Около трех часов ночи мерный шум дождя прорезал протяжный мужской крик. Бросившись на этот крик, милиционер увидел в нише подворотни крупное мужское тело, завернутое в большую простыню. Склонившись, он разглядел лицо неизвестного, который еще слабо дышал, но, видимо, уже потерял сознание. Из перерезанного горла густо шла кровь, она четко выделялась на белой простыне. Руки и ноги были связаны.
Вскоре примчалась, зловеще поблескивая фарами, карета скорой помощи, а за нею приехали работники угрозыска, дежурный следователь и судебный врач.

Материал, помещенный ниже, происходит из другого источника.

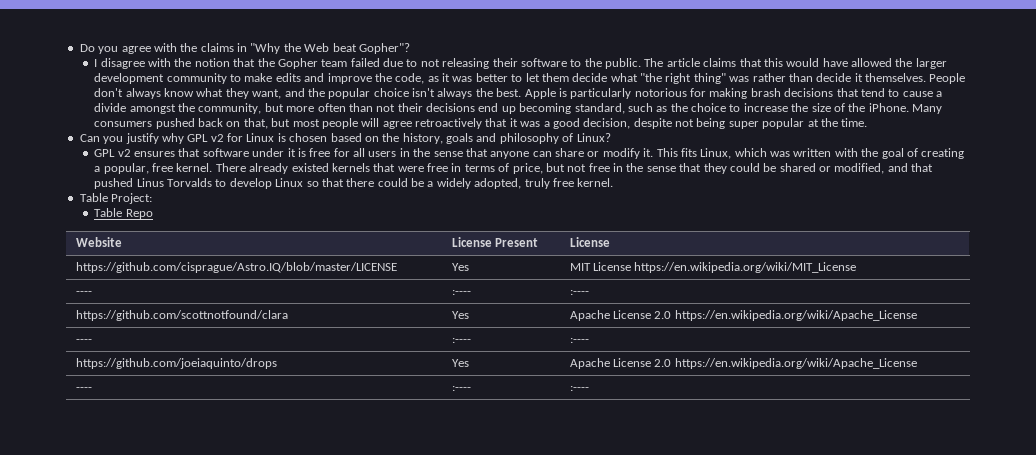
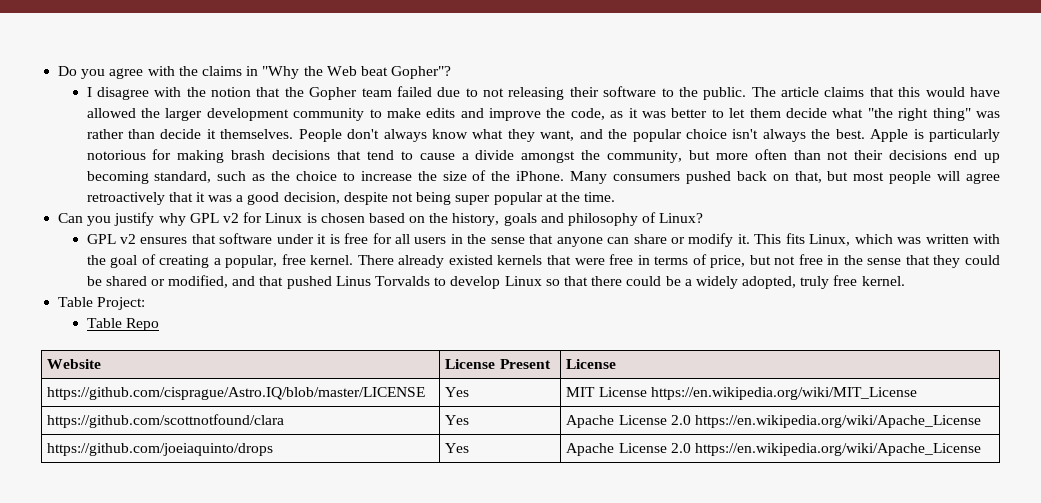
[75,291,92,295] [451,290,471,295] [569,290,589,295] // ---- | :---- | :---- -> (917, 393) none
[75,339,92,343] [451,338,471,343] [569,338,589,343] // ---- | :---- | :---- -> (981, 421) none
[75,387,92,391] [451,386,471,391] [569,386,589,391] // ---- | :---- | :---- -> (981, 449) none

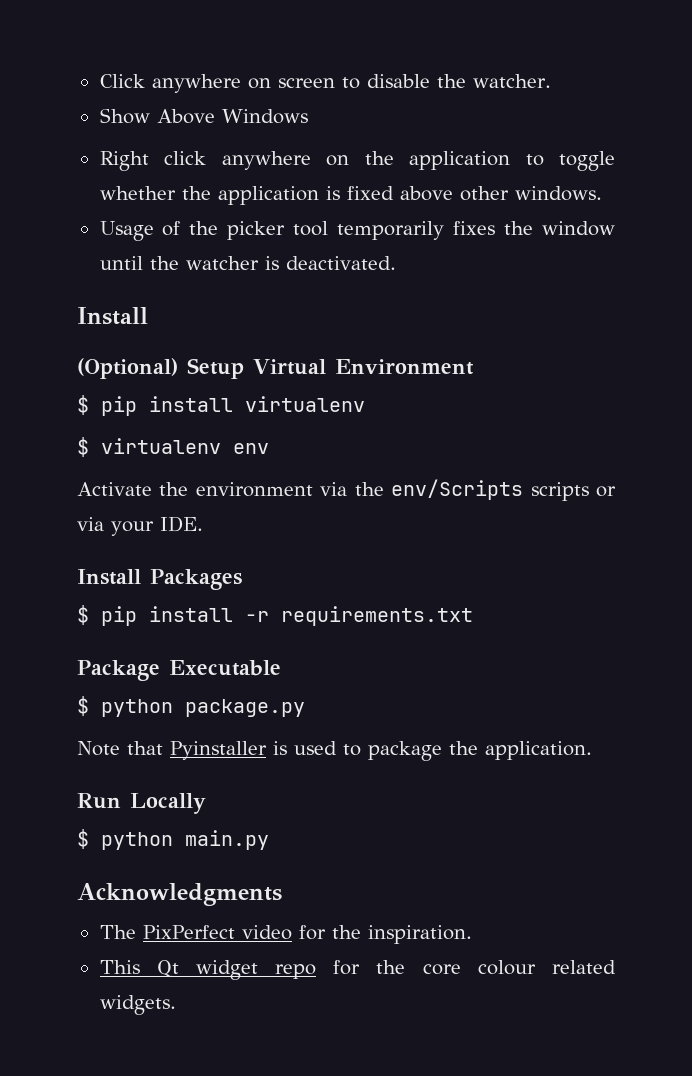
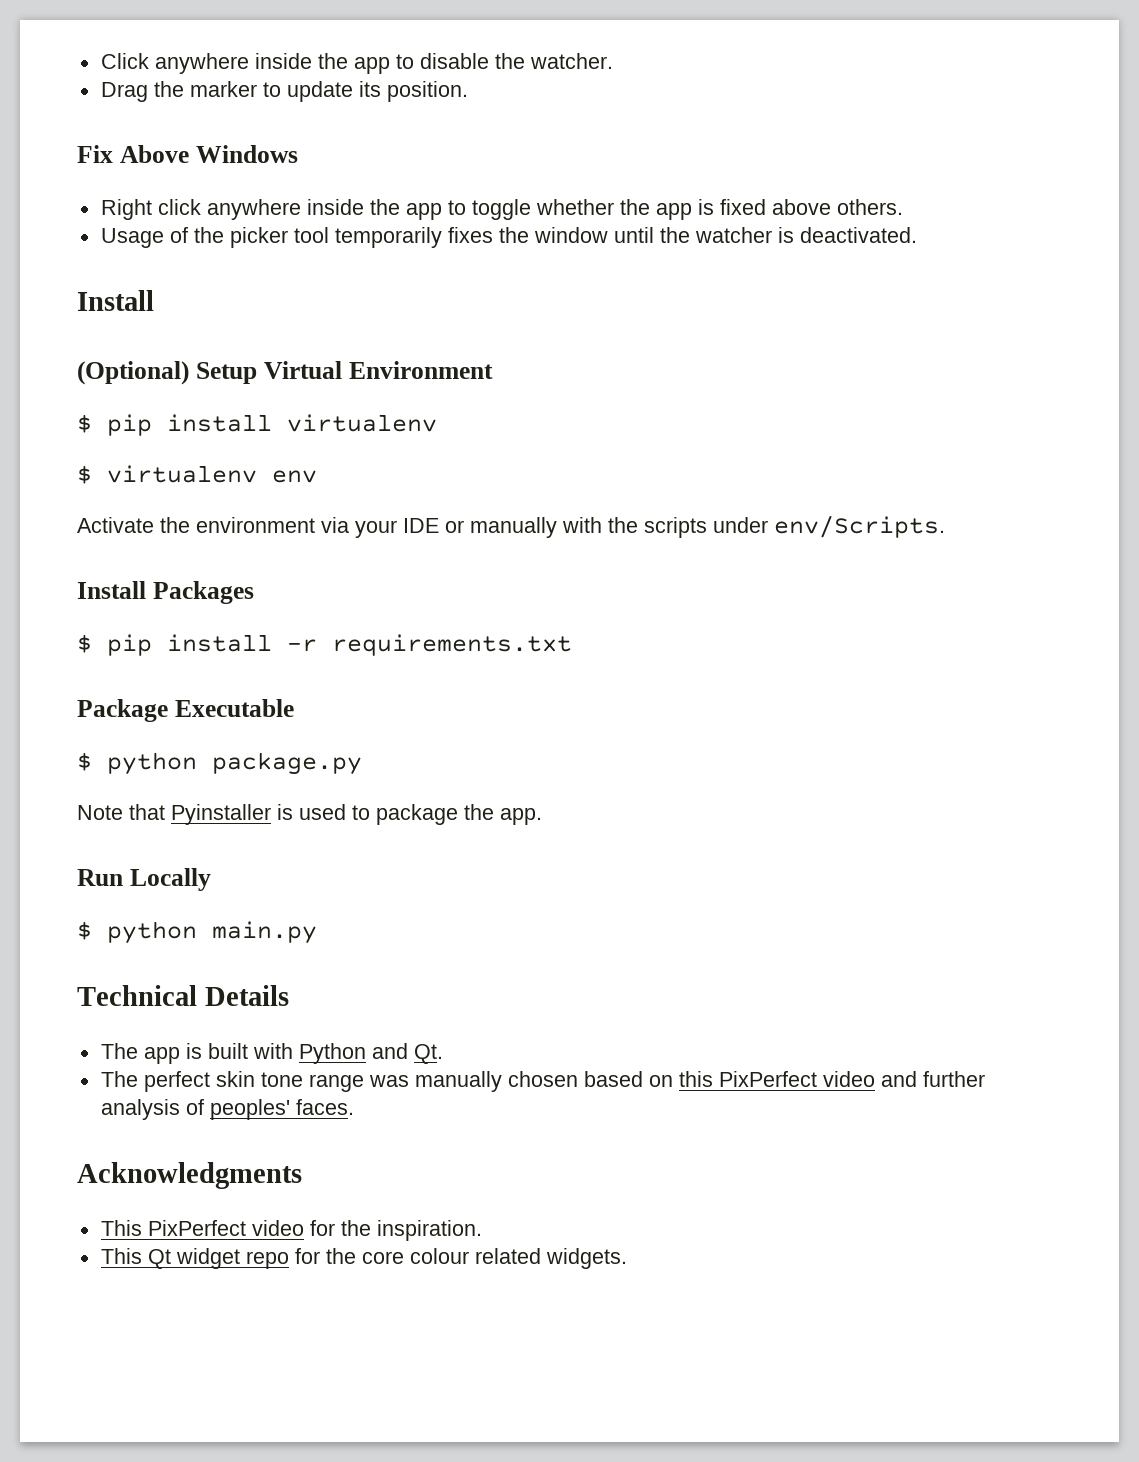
[247,78,335,89] on screen -> [254,53,390,74] inside the app
[99,108,150,124] Show -> [100,81,468,102] [77,145,113,163] Drag the marker to update its position. // Fix
[326,151,511,170] on the application -> [306,199,442,220] inside the app
[217,186,319,205] application -> [655,203,692,220] app
[459,186,602,201] other windows. -> [836,199,903,215] others.
[354,479,616,501] [77,516,203,536] the env/Scripts scripts or via your IDE. -> [355,515,945,538] your IDE or manually with the scripts under env/Scripts.
[485,741,592,760] application. -> [500,808,542,825] app.
(269, 840) none -> [77,985,289,1006] [100,1043,443,1064] [100,1071,985,1092] [100,1099,354,1120] // Technical Details // The app is built with Python and Qt. // The perfect skin tone range was manually chosen based on this PixPerfect video and further analysis of peoples' faces.
[99,925,136,939] The -> [100,1220,142,1236] This

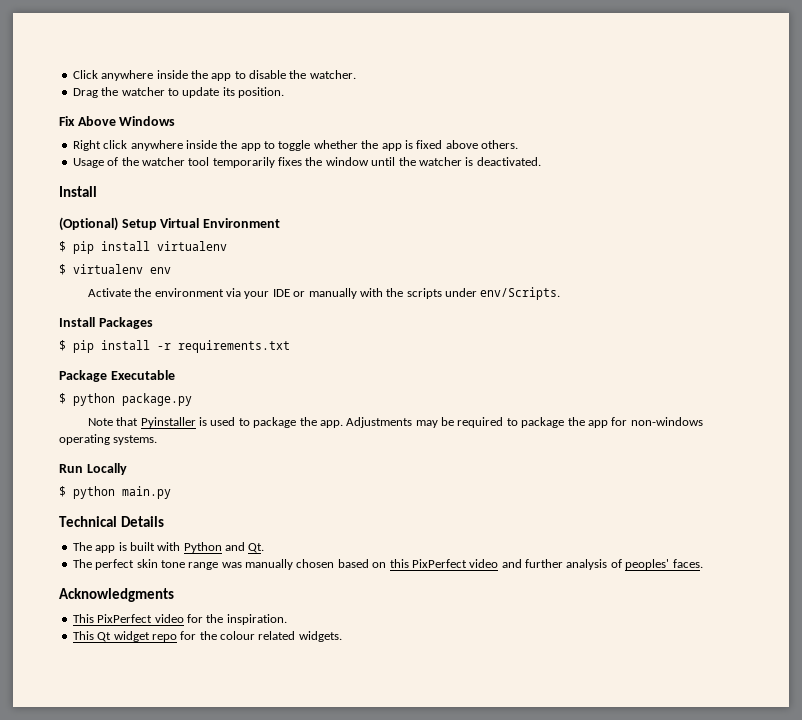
[189,81,257,97] marker -> [121,87,165,96] watcher
[229,227,288,248] picker -> [141,157,185,166] watcher
(542, 816) none -> [346,417,703,428] [59,434,158,445] Adjustments may be required to package the app for non-windows operating systems.
[361,1251,404,1264] core -> (217, 635) none

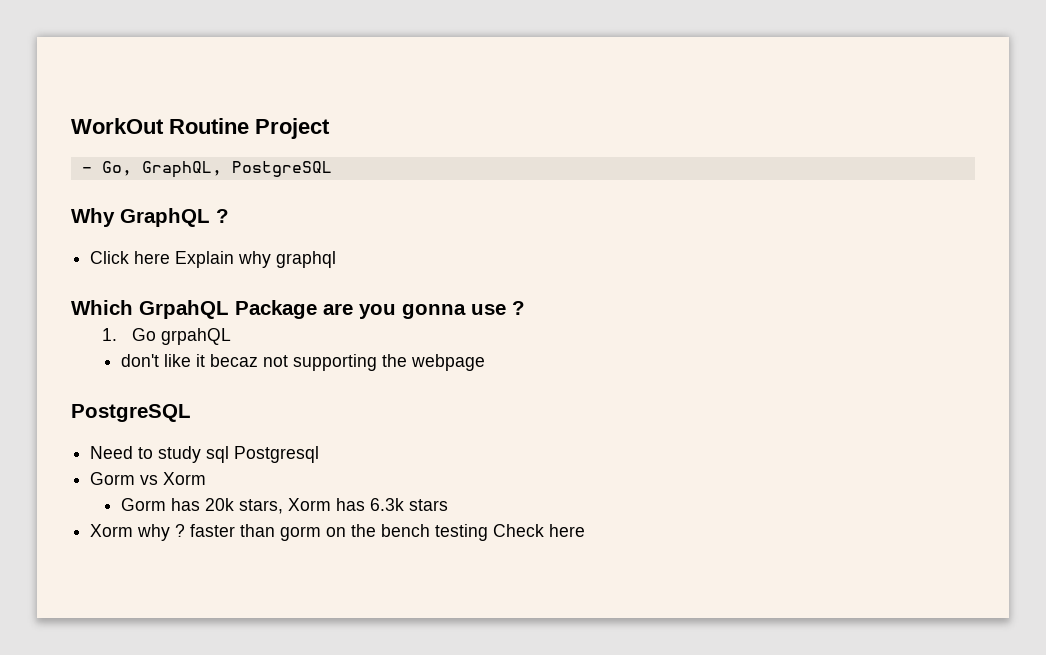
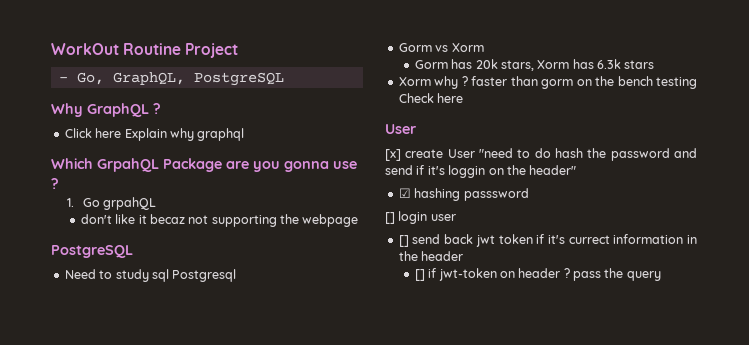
(586, 530) none -> [385,124,416,134] [385,148,697,161] [385,165,577,178] [398,188,529,201] [385,211,456,224] [398,234,697,247] [398,251,464,261] [414,268,661,281] // User // [x] create User "need to do hash the password and send if it's loggin on the header" // ☑ hashing passsword // [] login user // [] send back jwt token if it's currect information in the header // [] if jwt-token on header ? pass the query

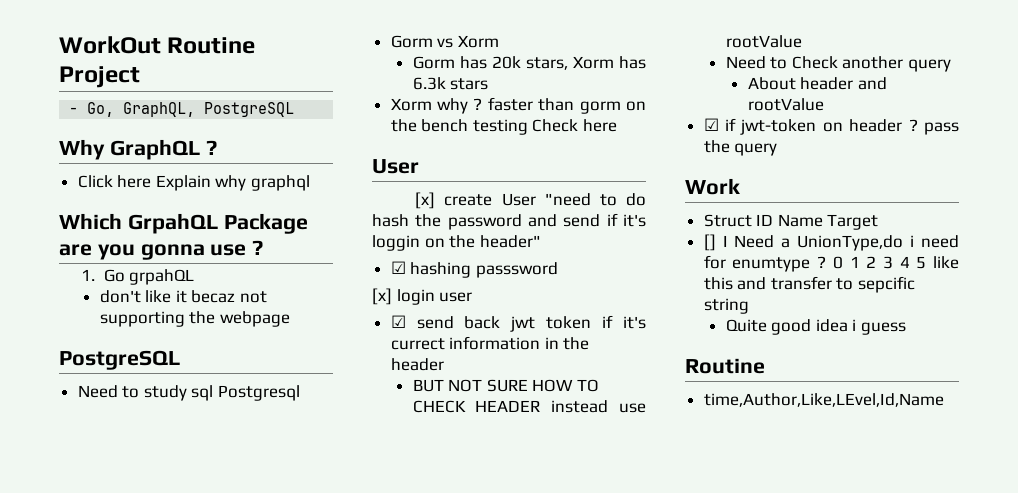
[385,212,395,224] [] -> [372,288,392,305] [x]
[398,235,409,247] [] -> [390,315,406,328] ☑
[414,269,425,281] [] -> [412,379,600,392] [412,400,646,413] [725,35,802,48] [725,56,952,72] [747,77,887,90] [747,98,824,111] [703,118,719,131] BUT NOT SURE HOW TO CHECK HEADER instead use rootValue // Need to Check another query // About header and rootValue // ☑
(661, 276) none -> [685,178,740,195] [703,214,879,230] [703,234,959,251] [703,255,959,272] [703,276,916,293] [703,298,749,314] [725,319,907,335] [685,358,765,374] [703,393,944,407] // Work // Struct ID Name Target // [] I Need a UnionType,do i need for enumtype ? 0 1 2 3 4 5 like this and transfer to sepcific string // Quite good idea i guess // Routine // time,Author,Like,LEvel,Id,Name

Но неизвестный был уже мертв.
Под унылый аккомпанемент дождя мы столпились у трупа и приступили к его осмотру. Покойный был рослым, сильным человеком, лет двадцати восьми тридцати на вид. На нем были сапоги, синие брюки-галифе, темный френч.
У него было широко перерезано горло. Края раны были ровные, четкие видимо, было применено достаточно острое орудие, вроде бритвы.
Никаких документов не было. Простыня была широкая, почти новая, из дорогого голландского полотна. В правом ее углу были вышиты инициалы "А. Ф." Простыня еще сохранила легкий аромат дорогих духов.
В кармане пиджака был золотой хронометр.
На груди убитого была татуировка. Сложный рисунок изображал пронзенное сердце, каких-то зверей, кинжал, женскую головку. Татуировка указывала, что покойный принадлежал к преступному миру. Вызвали дактилоскопа.